---------- Material provided ----------

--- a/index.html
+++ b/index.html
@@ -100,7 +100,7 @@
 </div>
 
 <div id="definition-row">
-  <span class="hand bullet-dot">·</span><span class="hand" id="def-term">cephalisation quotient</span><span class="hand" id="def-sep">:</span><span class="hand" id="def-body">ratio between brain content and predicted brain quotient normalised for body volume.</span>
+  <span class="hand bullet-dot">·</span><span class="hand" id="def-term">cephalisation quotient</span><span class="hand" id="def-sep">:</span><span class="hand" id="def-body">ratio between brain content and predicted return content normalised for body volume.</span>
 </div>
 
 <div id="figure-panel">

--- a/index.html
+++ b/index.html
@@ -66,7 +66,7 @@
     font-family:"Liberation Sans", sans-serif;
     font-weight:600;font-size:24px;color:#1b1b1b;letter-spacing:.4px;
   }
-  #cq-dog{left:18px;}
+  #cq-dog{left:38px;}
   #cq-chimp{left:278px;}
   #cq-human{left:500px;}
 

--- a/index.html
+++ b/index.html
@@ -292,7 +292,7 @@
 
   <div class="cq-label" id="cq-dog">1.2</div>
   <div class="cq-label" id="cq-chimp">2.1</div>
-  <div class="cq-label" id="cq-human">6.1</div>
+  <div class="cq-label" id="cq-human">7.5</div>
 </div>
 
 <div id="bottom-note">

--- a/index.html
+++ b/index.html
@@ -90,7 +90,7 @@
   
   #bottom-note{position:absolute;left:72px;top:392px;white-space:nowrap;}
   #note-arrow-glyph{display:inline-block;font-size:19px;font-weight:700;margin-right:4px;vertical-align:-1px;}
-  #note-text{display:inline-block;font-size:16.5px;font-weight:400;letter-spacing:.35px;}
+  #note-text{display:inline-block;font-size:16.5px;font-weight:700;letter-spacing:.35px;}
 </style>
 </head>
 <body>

----------
---------- Material provided ----------

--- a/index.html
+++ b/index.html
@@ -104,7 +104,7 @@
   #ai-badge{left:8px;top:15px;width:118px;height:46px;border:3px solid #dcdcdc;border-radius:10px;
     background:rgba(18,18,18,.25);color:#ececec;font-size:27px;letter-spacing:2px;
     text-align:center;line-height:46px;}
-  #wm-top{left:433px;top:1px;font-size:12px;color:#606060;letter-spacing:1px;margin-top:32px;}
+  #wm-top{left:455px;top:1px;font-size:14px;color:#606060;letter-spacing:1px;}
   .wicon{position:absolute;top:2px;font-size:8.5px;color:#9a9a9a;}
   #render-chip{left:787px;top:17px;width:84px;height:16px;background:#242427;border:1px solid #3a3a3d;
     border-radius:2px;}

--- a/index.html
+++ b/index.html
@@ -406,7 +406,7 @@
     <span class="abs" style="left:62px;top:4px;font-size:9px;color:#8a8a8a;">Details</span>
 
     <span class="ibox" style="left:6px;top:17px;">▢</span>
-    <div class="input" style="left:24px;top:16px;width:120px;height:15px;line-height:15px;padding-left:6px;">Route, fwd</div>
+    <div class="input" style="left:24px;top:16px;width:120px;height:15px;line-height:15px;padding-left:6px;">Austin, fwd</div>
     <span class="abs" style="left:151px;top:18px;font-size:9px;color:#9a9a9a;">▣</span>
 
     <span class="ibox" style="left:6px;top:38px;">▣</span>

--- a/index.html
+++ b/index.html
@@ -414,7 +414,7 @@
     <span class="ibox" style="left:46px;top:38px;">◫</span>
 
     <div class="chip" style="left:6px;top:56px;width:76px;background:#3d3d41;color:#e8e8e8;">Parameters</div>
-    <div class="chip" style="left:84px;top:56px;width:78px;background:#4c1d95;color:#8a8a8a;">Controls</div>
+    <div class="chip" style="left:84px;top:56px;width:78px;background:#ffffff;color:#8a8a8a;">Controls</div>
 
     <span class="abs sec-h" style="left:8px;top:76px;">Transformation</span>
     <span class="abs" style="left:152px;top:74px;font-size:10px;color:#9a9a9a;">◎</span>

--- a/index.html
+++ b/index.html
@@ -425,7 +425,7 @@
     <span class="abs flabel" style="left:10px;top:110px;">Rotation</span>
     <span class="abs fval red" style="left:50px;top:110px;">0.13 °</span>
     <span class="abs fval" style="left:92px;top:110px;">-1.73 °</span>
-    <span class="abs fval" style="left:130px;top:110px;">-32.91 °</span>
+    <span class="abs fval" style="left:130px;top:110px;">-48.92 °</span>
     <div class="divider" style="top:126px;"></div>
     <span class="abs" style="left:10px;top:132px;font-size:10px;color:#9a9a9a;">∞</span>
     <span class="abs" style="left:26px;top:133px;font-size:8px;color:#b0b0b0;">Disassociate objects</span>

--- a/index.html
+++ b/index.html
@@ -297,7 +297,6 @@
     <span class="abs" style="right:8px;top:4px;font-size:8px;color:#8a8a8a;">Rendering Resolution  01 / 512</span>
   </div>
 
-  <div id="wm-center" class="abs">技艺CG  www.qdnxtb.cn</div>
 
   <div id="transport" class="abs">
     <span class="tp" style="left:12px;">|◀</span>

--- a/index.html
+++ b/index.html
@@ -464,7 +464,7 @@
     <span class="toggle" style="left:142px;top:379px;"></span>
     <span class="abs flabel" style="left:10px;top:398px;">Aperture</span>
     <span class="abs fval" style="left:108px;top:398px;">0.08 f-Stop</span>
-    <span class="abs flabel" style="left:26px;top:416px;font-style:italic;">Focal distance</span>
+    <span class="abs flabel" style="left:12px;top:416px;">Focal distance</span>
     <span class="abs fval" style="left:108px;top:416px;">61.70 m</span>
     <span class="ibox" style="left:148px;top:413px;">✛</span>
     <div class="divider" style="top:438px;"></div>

----------

The problem: Once the lines containing "divider" in the data above are counted, give the total by itself.

Answer below: 2